- Venue: Athens Olympic Aquatic Centre
- Date: August 18, 2004 (heats & semifinals) August 19, 2004 (final)
- Competitors: 51 from 45 nations
- Winning time: 53.84

Medalists
- 1st place, gold medalist(s):  / Jodie Henry / Australia
- 2nd place, silver medalist(s):  / Inge de Bruijn / Netherlands
- 3rd place, bronze medalist(s):  / Natalie Coughlin / United States

= Swimming at the 2004 Summer Olympics – Women's 100 metre freestyle =

The women's 100 metre freestyle event at the 2004 Olympic Games was contested at the Olympic Aquatic Centre of the Athens Olympic Sports Complex in Athens, Greece on August 18 and 19.

Australia's Jodie Henry edged out defending Olympic champion Inge de Bruijn to take the gold medal in this event, by thirty-two hundredths of a second (0.32), outside the record time of 53.84 seconds.

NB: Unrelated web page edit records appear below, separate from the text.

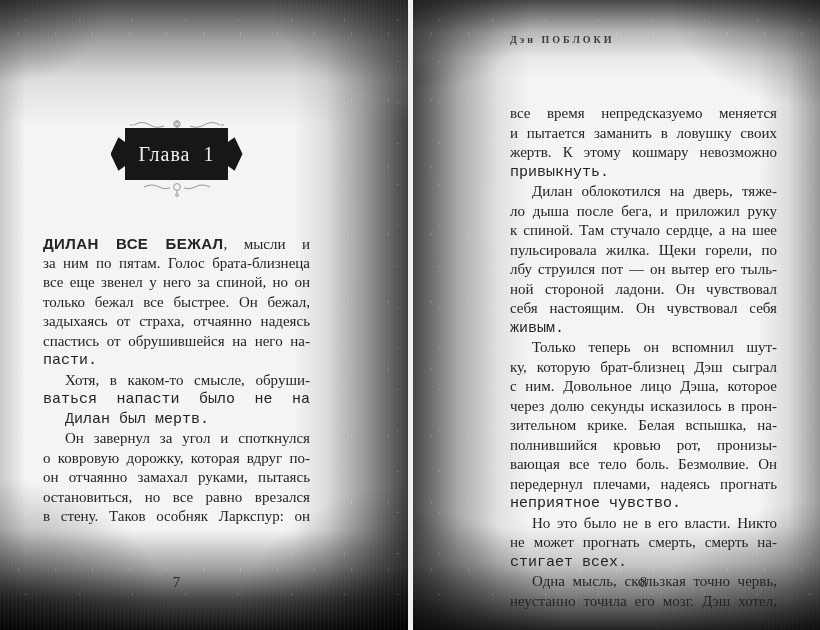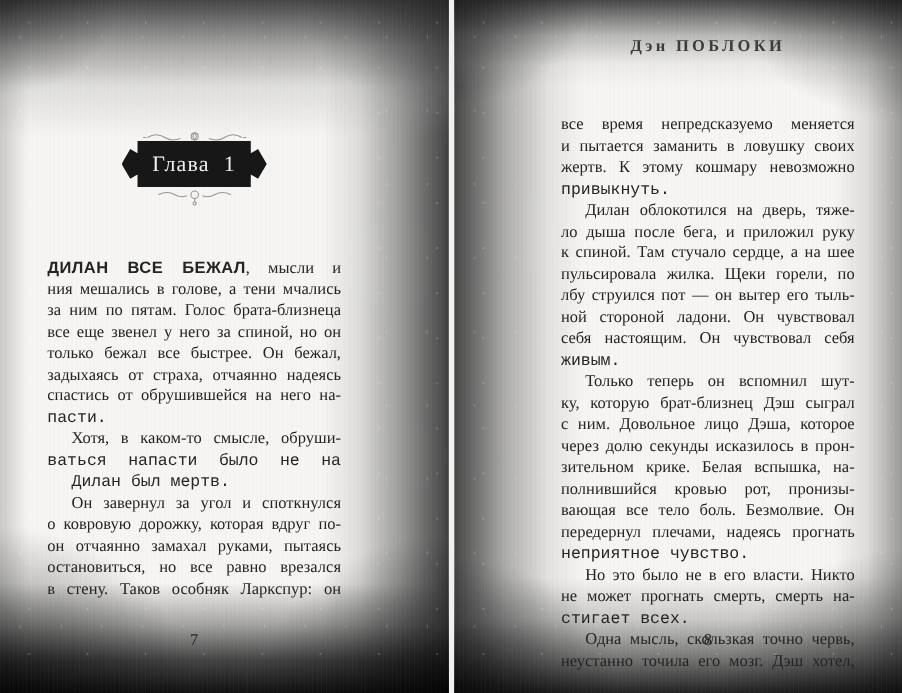"Дэн ПОБЛОКИ" .running-head { font-size: 15px -> 10px; text-align: center -> left }
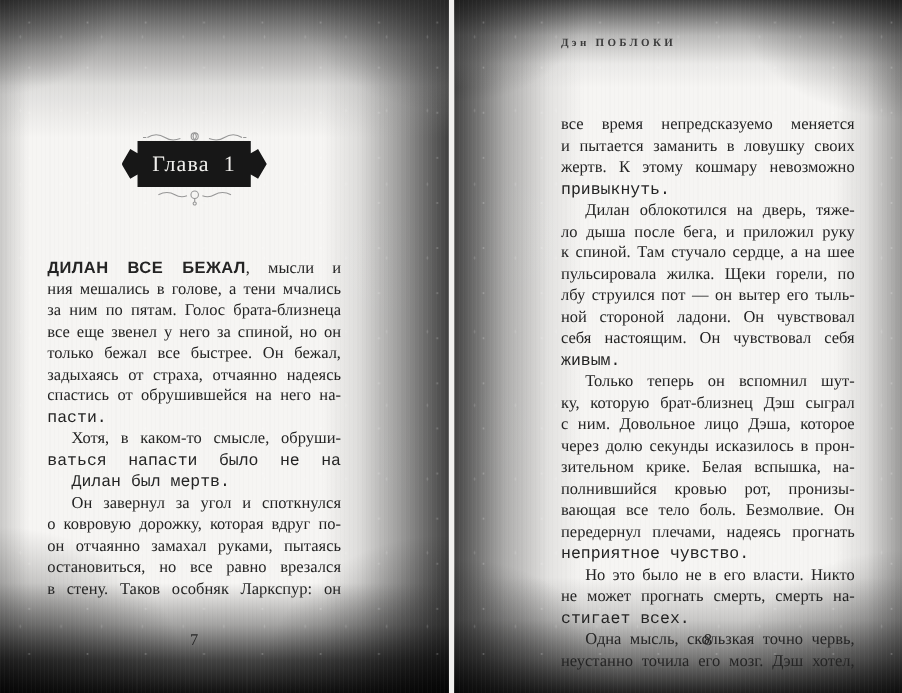"Глава 1" .plaque { height: 42px -> 52px }
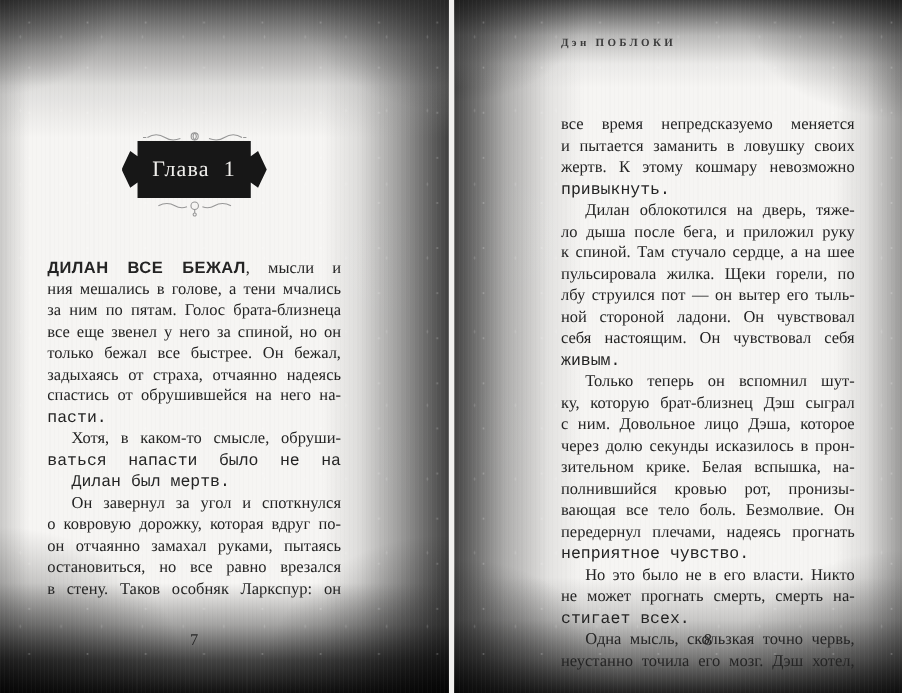"ния мешались в голове, а" div.line { html: <div>ния мешались в голове, а тени мчались</div> -> none }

U.S. swimmer Natalie Coughlin, who previously claimed the title in the 100 m backstroke, earned the bronze at 54.40 seconds. In the semifinals, Henry captured fourteen hundredths of a second (0.14) off her teammate Lisbeth Lenton's world record (set five months earlier in Sydney), with a time of 53.52. This was also the final appearance for de Bruijn at the Olympics, before she retired from her swimming career in 2007.

==Records==
Prior to this competition, the existing world and Olympic records were as follows.

The following new world and Olympic records were set during this competition.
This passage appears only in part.